Bulls and steers were fed similar diets and received 35 g DM per kg W0.75 concentrate per day. The amount of concentrate offered to animals was adjusted at 14-d intervals, at control weighing before the morning feeding. The animals were fed two concentrate diets, to body weight of up to 300 kg and above 300 kg. The concentrate consisted of triticale grain, rapeseed meal and mineral–vitamin premix for beef cattle (Cargill, Warszawa, Poland), up to 300 kg BW: 72.5, 25 and 2.5% and above 300 kg BW: 78.5, 19, and 2.5%, respectively. Specific requirements were based on the INRA (2009) guidelines for medium-early maturing young bulls with daily gains of around 1000 g. The concentrate was provided in feeding stations (Insentec, Marknesse, the Netherlands) with an integral scale assembly for weighing the animals.
Slaughter quality
At the end of the fattening period, the animals were weighted (final body weight) and transported to a meat processing plant where they were kept in individual boxes with access to water for 15–20 h. The animals were stunned before slaughter. Carcase dressing percentage (percentage ratio of carcase weight to slaughter weight) was calculated. The carcases were dressed and halved along the spine into two half-carcases that were chilled for 96 h at 4 °C. Electrical stimulation was not applied to the carcases. The value of pH48 was measured on carcase chilling, in the Musculus longissimus thoracis (MLT) between the 10th and 11th thoracic vertebrae. All slaughter and postslaughter processes were carried out in accordance with the current meat industry regulations. Half-carcases were weighed within an accuracy of 0.5 kg, and conformation and fatness were evaluated based on the EUROP system criteria by a trained grader (Kien 2004).

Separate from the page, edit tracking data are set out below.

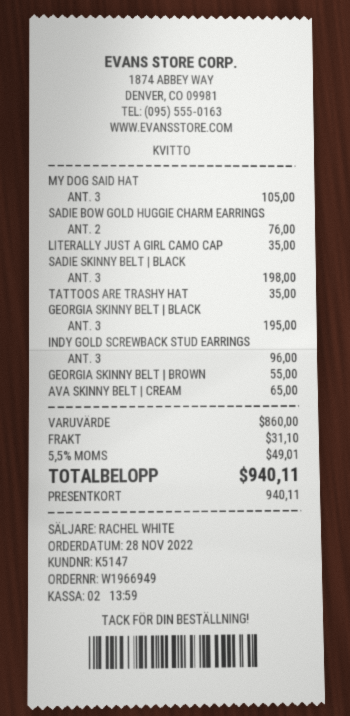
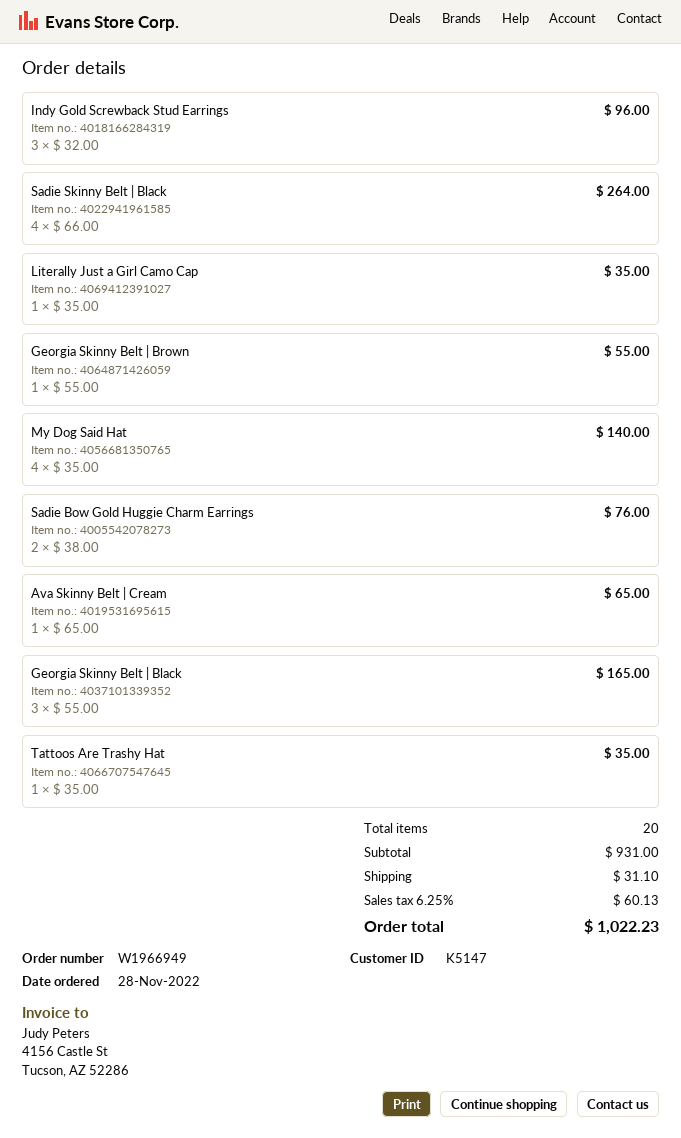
MY DOG SAID HAT: 3 for 105.00 -> 4 for 140.00
SADIE SKINNY BELT | BLACK: 3 for 198.00 -> 4 for 264.00
GEORGIA SKINNY BELT | BLACK: 3 for 195.00 -> 3 for 165.00
subtotal: 860.00 -> 931.00
tax: 5.5% = 49.01 -> 6.25% = 60.13
total: 940.11 -> 1022.23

Ninety-six hours postmortem, three-rib (10–12th rib) sections were sampled from right half-carcases (two cuts through a half-carcase, perpendicular to the spine, between the 9th and 10th, and the 12th and 13th thoracic vertebrae). Half-carcases were divided into primal cuts in accordance with the Polish Standard of 2003 (PN-88/A-82003/Apl.). Five most valuable cuts, passing through anatomical points of the half-carcase, i.e. shoulder (the upper portion of the front leg without the shoulder cartilage), fore ribs (separated by an anterior cut along the neck cutting line between the last cervical vertebra and the first thoracic vertebra; a posterior cut along the line between the 6th and 7th thoracic vertebrae; an inferior cut along the cutting line separating the thin flank, from the head of the first rib to the bottom edge of the iliocostalis), best ribs (separated by an anterior cut along the line between the 6th and 7th thoracic vertebrae; a posterior cut along the line between the last and last but one thoracic vertebrae; an inferior cut along the cutting line separating the thin flank, as above), loin (separated by an anterior cut along the line between the last and last but one thoracic vertebrae; a posterior cut along the line between the last lumbar vertebra and the first sacral vertebra; an inferior cut along a straight line, 5–7 cm from the muscles in the back) and round of beef (separated by an anterior cut along the line between the last lumbar vertebra and the first sacral vertebra, along the perimysium of the quadriceps femoris; an inferior cut along the cutting line separating the shank at the stifle joint), were weighed and their percentage shares in the right half-carcase were estimated.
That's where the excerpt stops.